[molpro-user] Using numerical grid and weights in an external program

Jayashree yfpjaya at gmail.com
Tue Jun 17 14:35:22 BST 2014

Indeed, I think I have an issue with the factors. I have been using the
EMSL basis library, which has different exponents from those in the MOLPRO
basis library. Thanks for pointing this out! If I understand correctly, the
library has the following columns for a given basis set:

Basis H s 631G
PrimitivesContractions... 13.0077300.0334950.000000 1.9620790.2347270.000000
0.4445290.8137510.000000 0.1219490.0000001.000000
Is the 1st column exponent, 2nd the coefficient? What is the third column

>From your mail, I gather that MOLPRO library basis functions are NOT
normalised-- is this correct? I believe the analogous ones in EMSL are.
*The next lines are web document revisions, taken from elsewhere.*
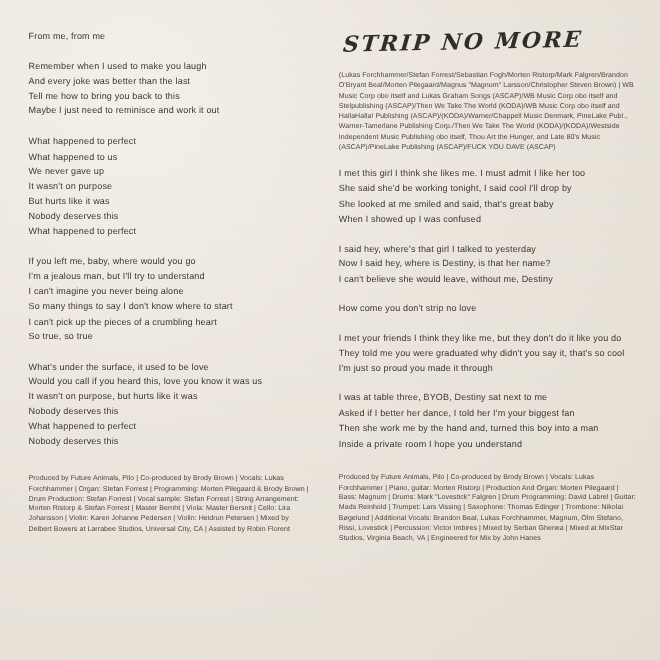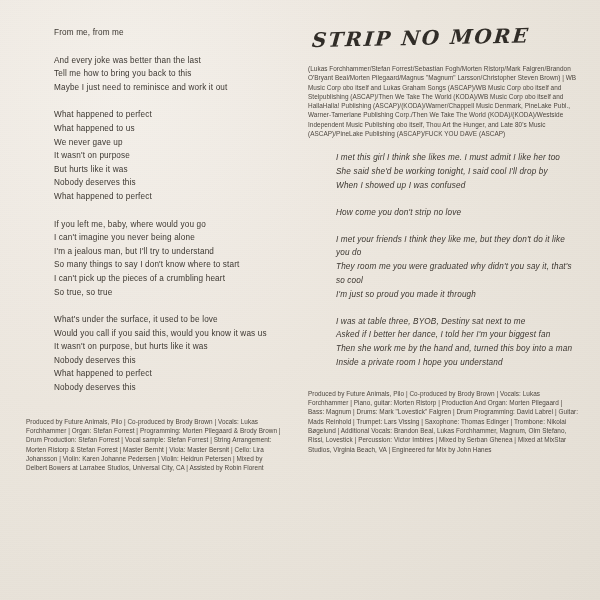--- a/index.html
+++ b/index.html
@@ -47,7 +47,6 @@
 
   .lyric-block {
     margin-bottom: 14px;
-    margin-left: 28px;
   }
   .lyric-line {
     font-size: 8.2px;

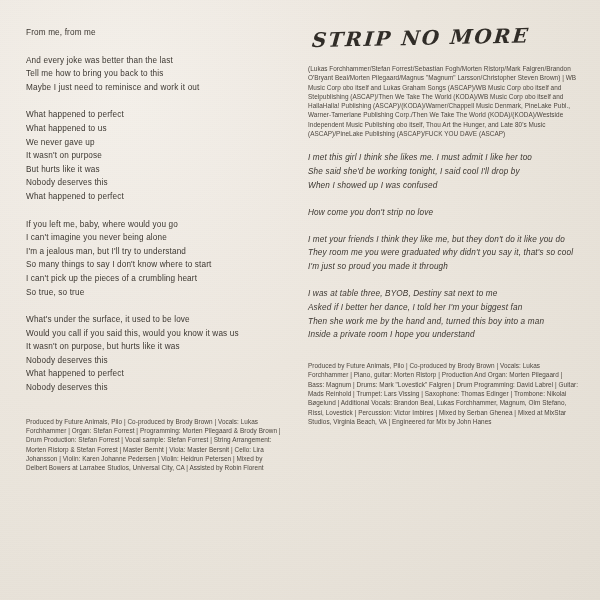--- a/index.html
+++ b/index.html
@@ -109,6 +109,7 @@
       </div>
 
       <div class="lyric-block">
+        <div class="lyric-line">Remember when I used to make you laugh</div>
         <div class="lyric-line">And every joke was better than the last</div>
         <div class="lyric-line">Tell me how to bring you back to this</div>
         <div class="lyric-line">Maybe I just need to reminisce and work it out</div>

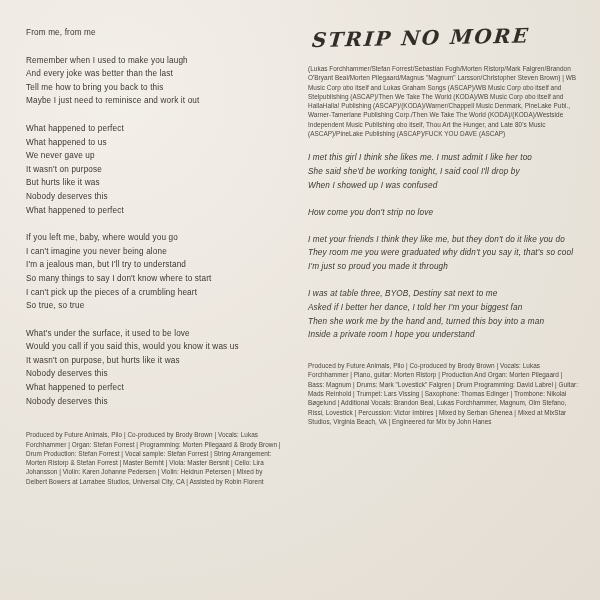--- a/index.html
+++ b/index.html
@@ -87,7 +87,6 @@
 
   .right-lyrics .lyric-block {
     margin-bottom: 13px;
-    font-style: italic;
   }
   .right-lyrics .lyric-line {
     font-size: 8.2px;

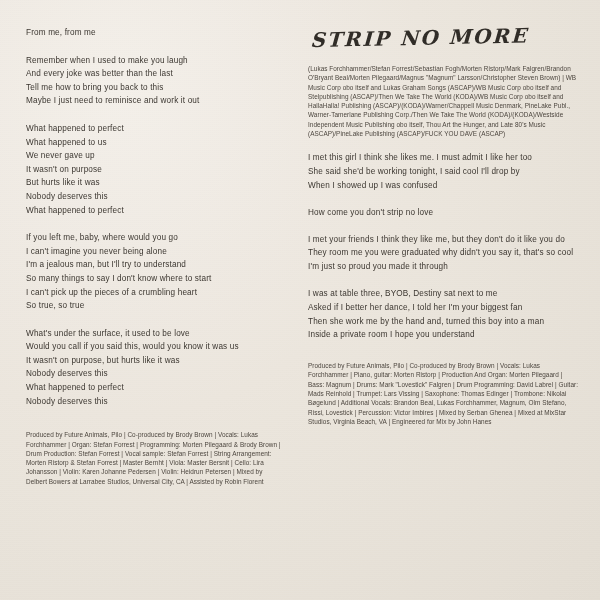--- a/index.html
+++ b/index.html
@@ -157,6 +157,7 @@
         <div class="lyric-block">
           <div class="lyric-line">I met this girl I think she likes me. I must admit I like her too</div>
           <div class="lyric-line">She said she'd be working tonight, I said cool I'll drop by</div>
+          <div class="lyric-line">She looked at me smiled and said, that's great baby</div>
           <div class="lyric-line">When I showed up I was confused</div>
         </div>
 

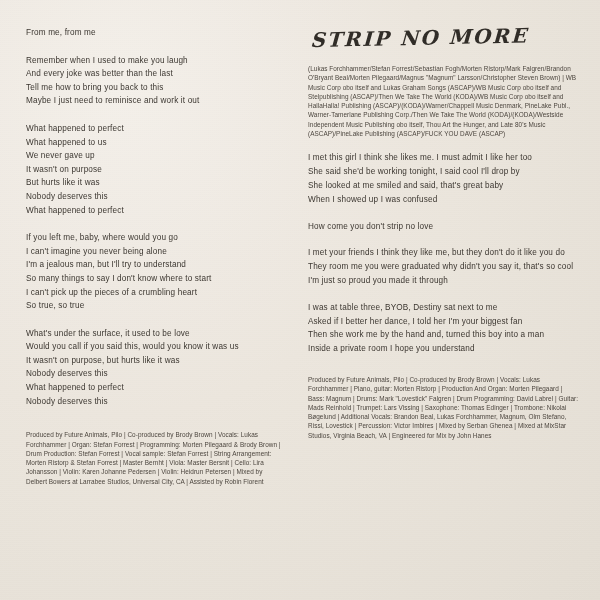--- a/index.html
+++ b/index.html
@@ -161,6 +161,11 @@
           <div class="lyric-line">When I showed up I was confused</div>
         </div>
 
+        <div class="lyric-block">
+          <div class="lyric-line">I said hey, where's that girl I talked to yesterday</div>
+          <div class="lyric-line">Now I said hey, where is Destiny, is that her name?</div>
+          <div class="lyric-line">I can't believe she would leave, without me, Destiny</div>
+        </div>
 
         <div class="lyric-block">
           <div class="lyric-line">How come you don't strip no love</div>

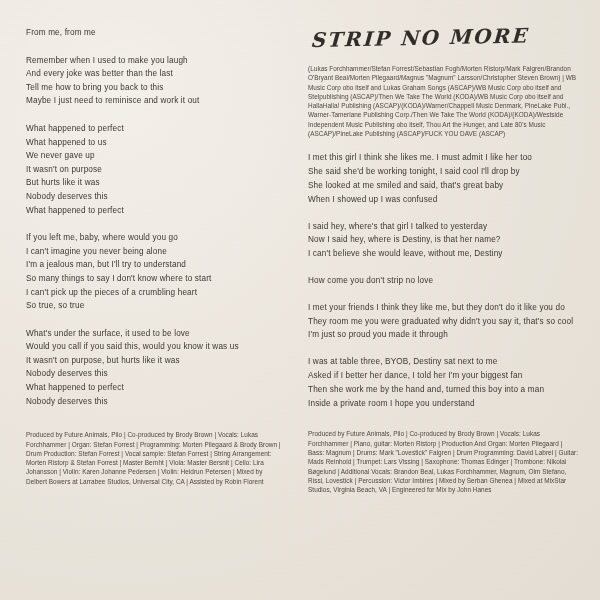--- a/index.html
+++ b/index.html
@@ -126,8 +126,8 @@
 
       <div class="lyric-block">
         <div class="lyric-line">If you left me, baby, where would you go</div>
+        <div class="lyric-line">I'm a jealous man, but I'll try to understand</div>
         <div class="lyric-line">I can't imagine you never being alone</div>
-        <div class="lyric-line">I'm a jealous man, but I'll try to understand</div>
         <div class="lyric-line">So many things to say I don't know where to start</div>
         <div class="lyric-line">I can't pick up the pieces of a crumbling heart</div>
         <div class="lyric-line">So true, so true</div>

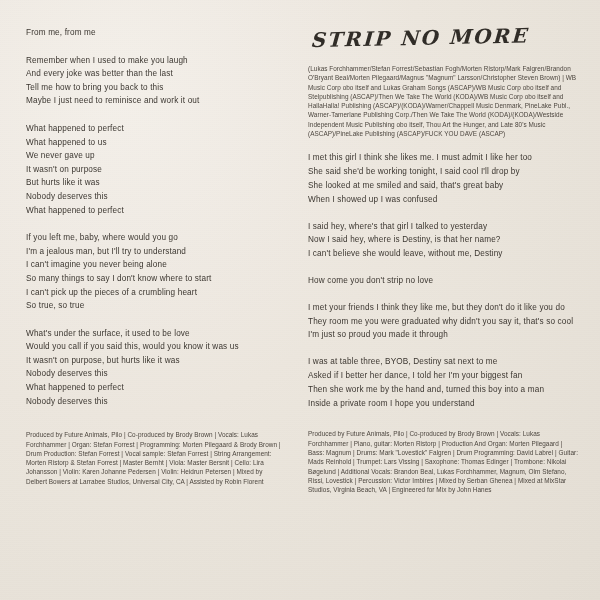--- a/index.html
+++ b/index.html
@@ -173,7 +173,7 @@
 
         <div class="lyric-block">
           <div class="lyric-line">I met your friends I think they like me, but they don't do it like you do</div>
-          <div class="lyric-line">They room me you were graduated why didn't you say it, that's so cool</div>
+          <div class="lyric-line">They told me you were graduated why didn't you say it, that's so cool</div>
           <div class="lyric-line">I'm just so proud you made it through</div>
         </div>
 

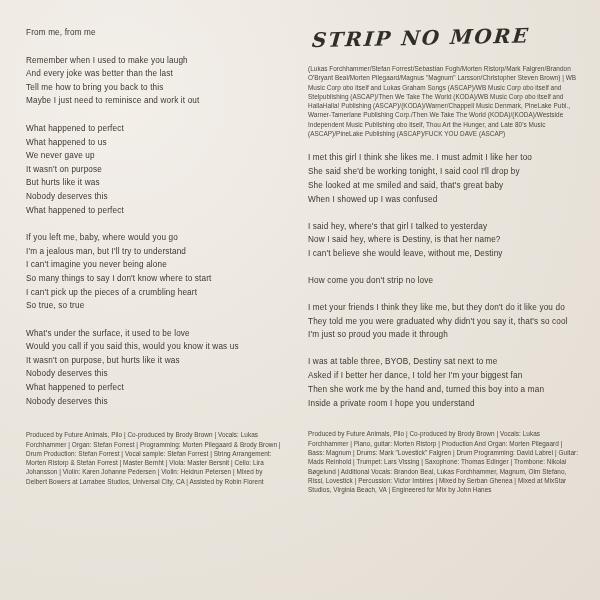--- a/index.html
+++ b/index.html
@@ -135,7 +135,7 @@
 
       <div class="lyric-block">
         <div class="lyric-line">What's under the surface, it used to be love</div>
-        <div class="lyric-line">Would you call if you said this, would you know it was us</div>
+        <div class="lyric-line">Would you call if you heard this, love you know it was us</div>
         <div class="lyric-line">It wasn't on purpose, but hurts like it was</div>
         <div class="lyric-line">Nobody deserves this</div>
         <div class="lyric-line">What happened to perfect</div>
For
example the same basis above in EMSL is

BASIS "ao basis" PRINT
#BASIS SET: (4s) -> [2s]
H    S
     18.7311370              0.03349460
      2.8253937              0.23472695
      0.6401217              0.81375733
H    S
      0.1612778              1.0000000


On 16 June 2014 02:00, Gerald Knizia <knizia at theochem.uni-stuttgart.de>

> On Wed, 2014-06-11 at 07:17 -0400, Jayashree wrote:
> > I generated and saved a 3D grid in a molpro output file. The x,y,z
> > coordinates and weights (w_k) are printed for each atom. [...]
> > If I then sum the atomic contributions, I should get the total number
> > of electrons. My question is:
> > Is there a missing factor involved in this formula?
> > I tried a simple test of evaluating the atomic contribution to the
> > electron ground state density where F stands for
> > F(x,y,z) = sum(AO1,AO2) AO1(x,y,z)* AO2(x,y,z) Denmat(AO1,AO2)
> > , and did not obtain the correct number of electrons.
> I think this should work. The weights themselves represent the volume of
> their respective integration points, and if you use them to sum the
> number of electrons like this, you should get the total number of
> electrons.
> Are you sure that you have all normalization factors correctly applied
> in the AOs themselves? A common problem when evaluating basis functions
> is missing the factors between raw primitive Gaussians and normalized
> primitive Gaussians (i.e., the factor converting between "library
> format" of the contraction coefficients (which refer to primitive
> functions normalized such that Int[r in R^3] mu^2(r) d^3r = 1) to what
> you actually use in the code).
> Beware also of the order of basis functions. Molpro's order of solid
> harmonic functions is particularly creative.